> **Extracted data**:
%%
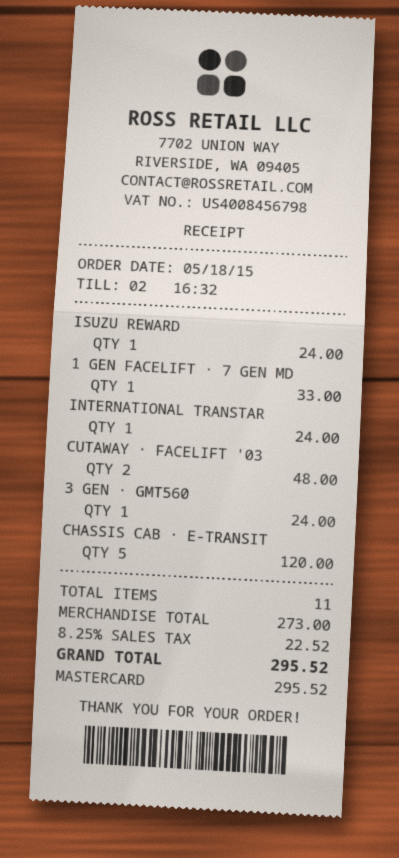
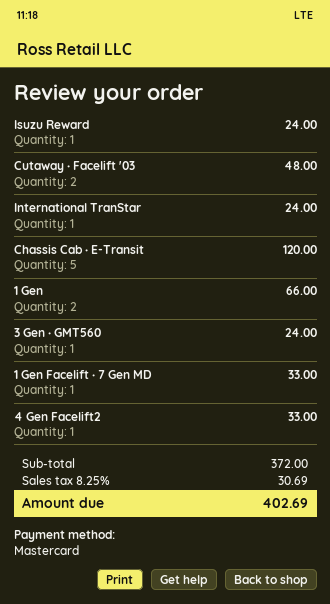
1 Gen: none -> 2 for 66.00
4 Gen Facelift2: none -> 1 for 33.00
subtotal: 273.00 -> 372.00
tax: 8.25% = 22.52 -> 8.25% = 30.69
total: 295.52 -> 402.69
%%
> **Task item**:
Count every line in the entries above where the word "none" appears; respond with the number alone.

> **Result for this exercise**:
2